Task statement = Below are entries; count the lines among them that contain the word "align", and give only the count.

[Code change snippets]
□ □ □ □ □ □ □

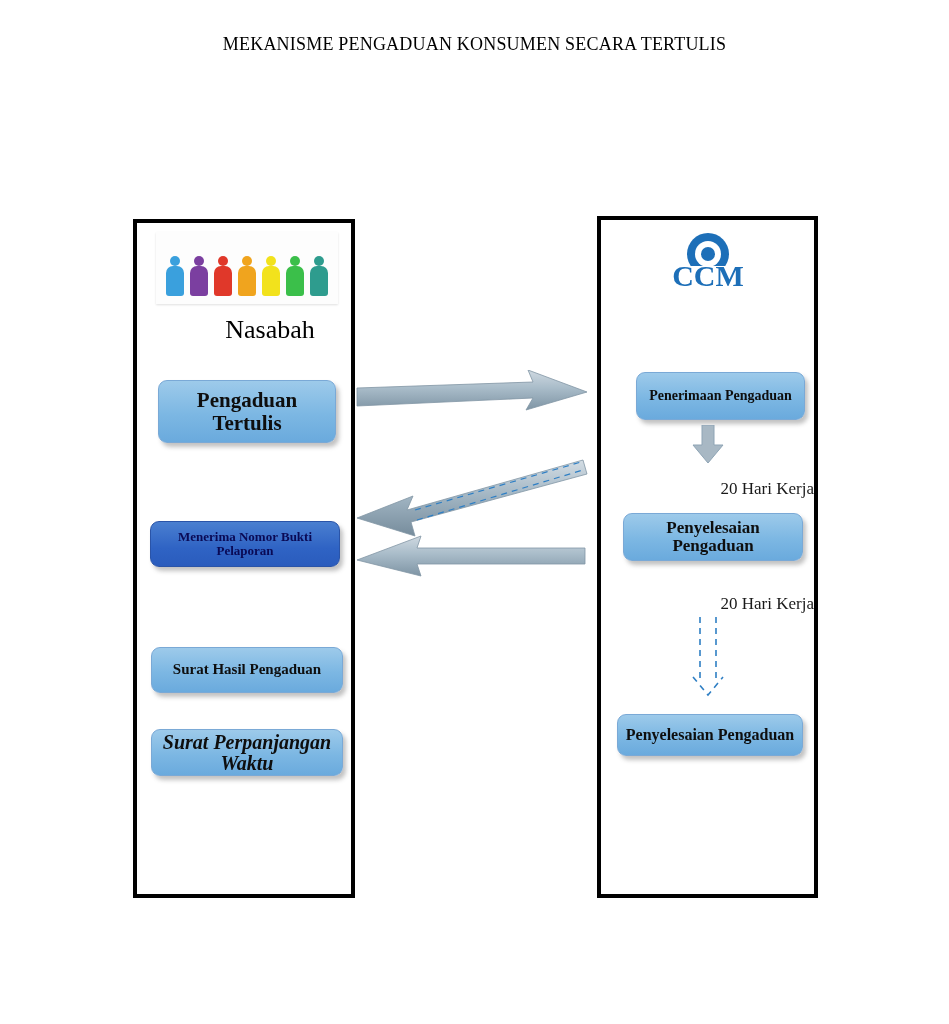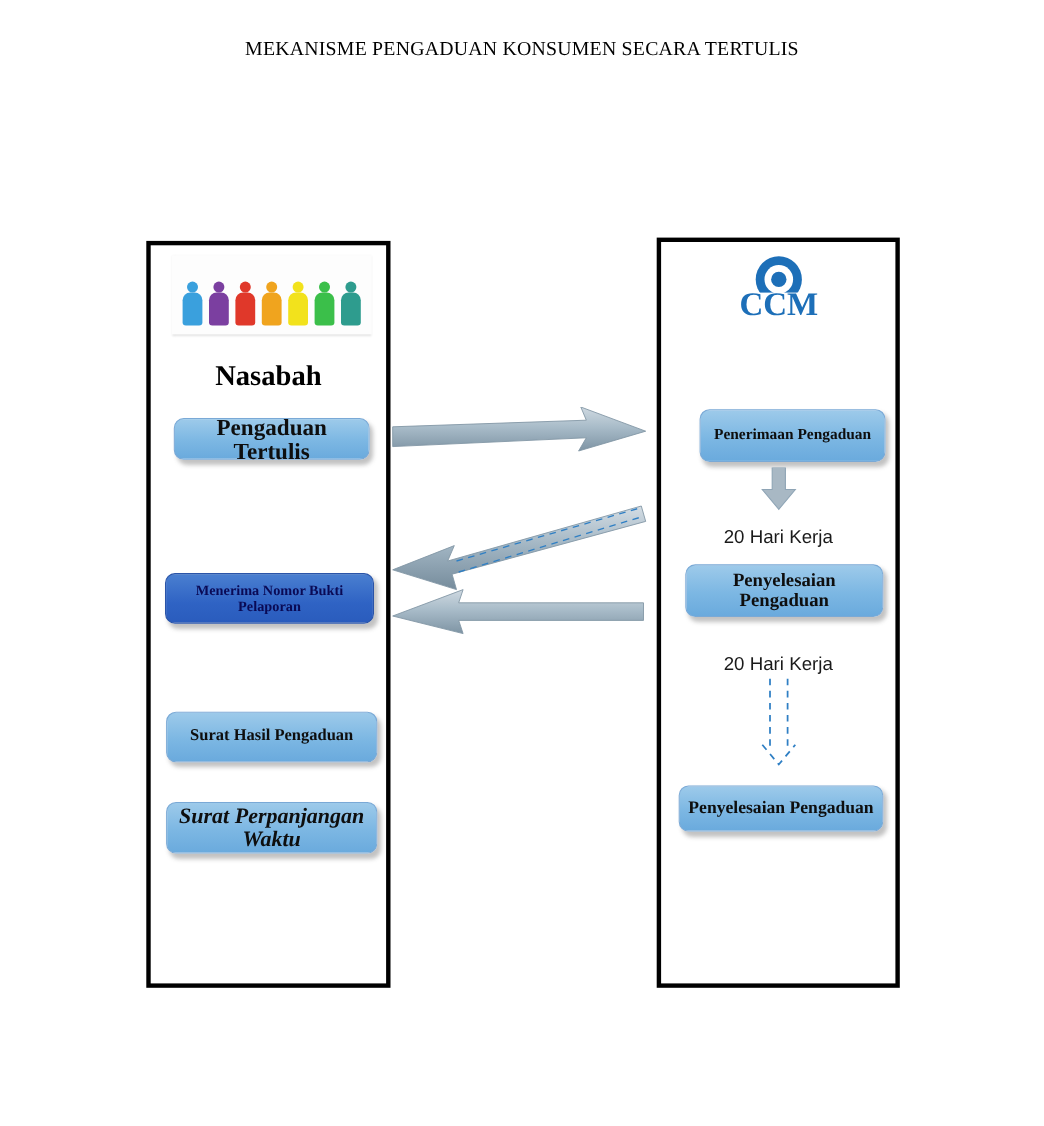--- a/index.html
+++ b/index.html
@@ -85,13 +85,14 @@
   #nasabah-label {
     position: absolute;
     left: 0;
-    top: 104px;
+    top: 92px;
     width: 100%;
     text-align: center;
     font-family: "Liberation Serif", serif;
-    font-weight: bold;
+    font-weight: normal;
     font-size: 26px;
     color: #000000;
+    padding-left: 26px;
   }
 
   

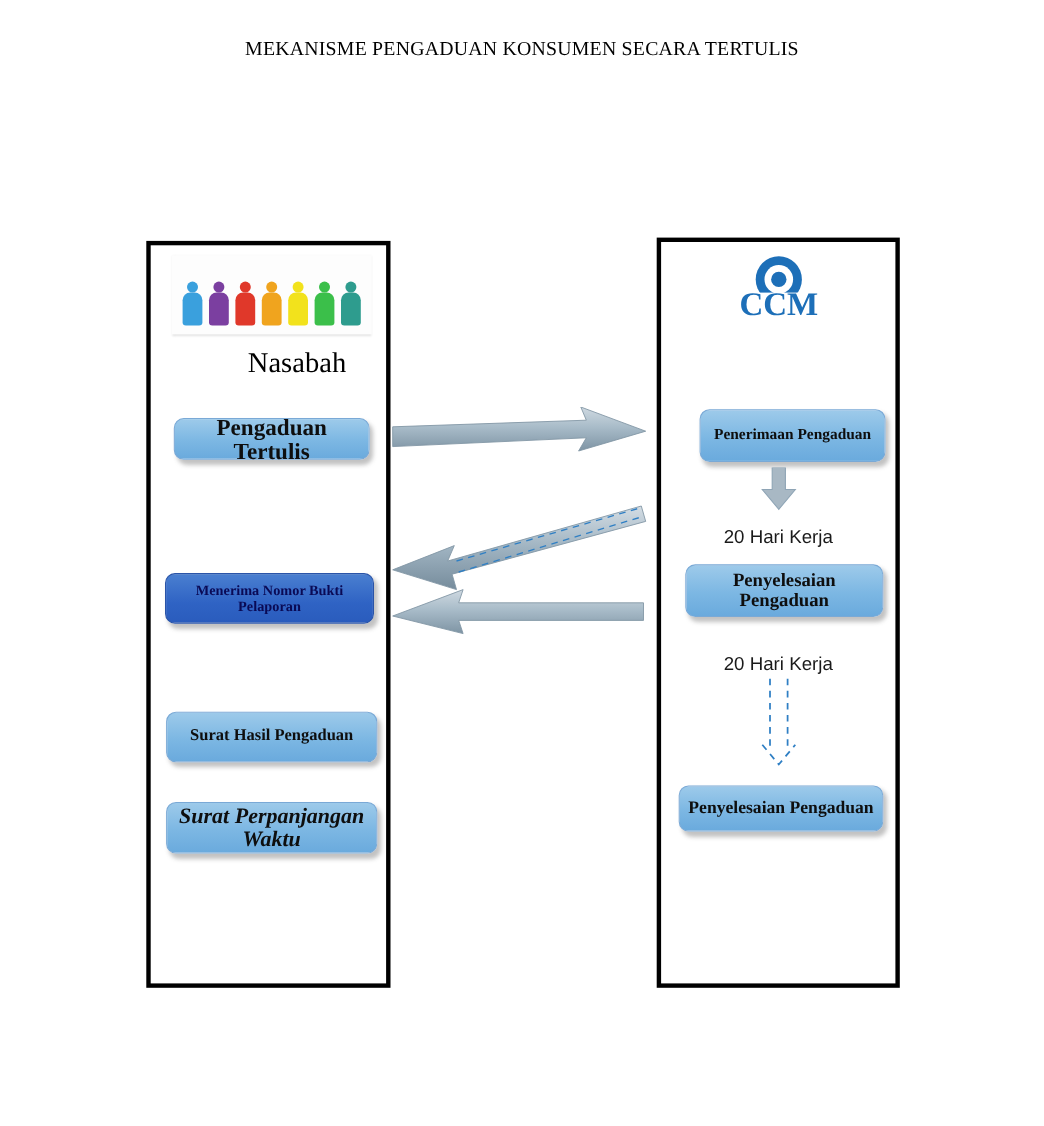--- a/index.html
+++ b/index.html
@@ -140,7 +140,7 @@
   }
 
   
-  #box-pengaduan-tertulis { left: 21px; top: 157px; width: 178px; height: 38px; font-size: 21px; }
+  #box-pengaduan-tertulis { left: 21px; top: 157px; width: 178px; height: 63px; font-size: 21px; }
   #box-nomor-bukti        { left: 13px; top: 298px; width: 190px; height: 46px; font-size: 13px; }
   #box-surat-hasil        { left: 14px; top: 404px; width: 192px; height: 46px; font-size: 15px; margin-top: 20px; }
   #box-surat-perpanjangan { left: 14px; top: 506px; width: 192px; height: 47px; font-size: 20px; font-style: italic; }

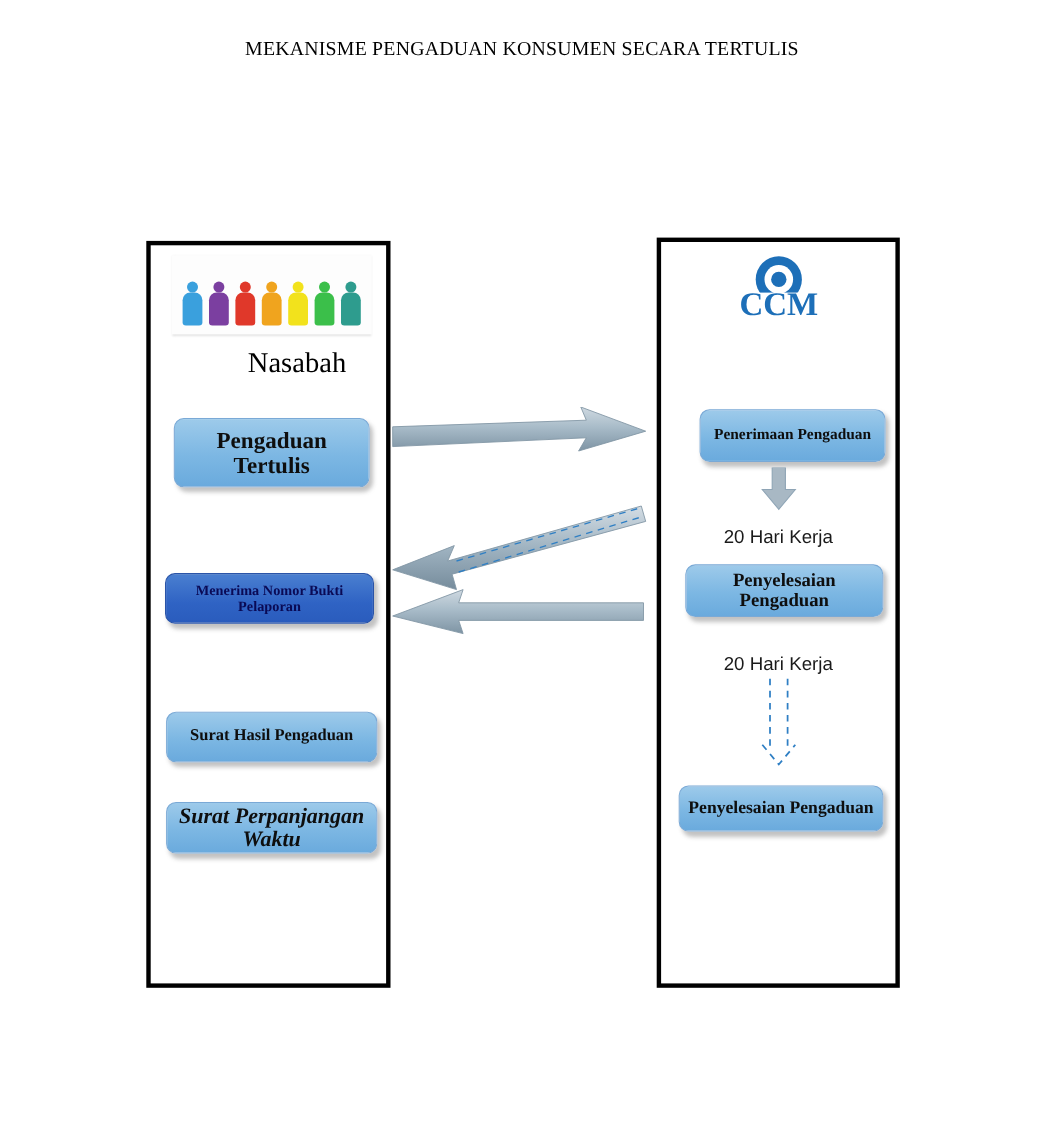--- a/index.html
+++ b/index.html
@@ -155,8 +155,8 @@
     position: absolute;
     width: 100%;
     left: 0;
-    text-align: center;
-    font-family: Liberation Sans, sans-serif;
+    text-align: right;
+    font-family: Liberation Serif, serif;
     font-size: 17px;
     color: #1a1a1a;
   }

□ □ □ □ □ □ □

Result of the task = 3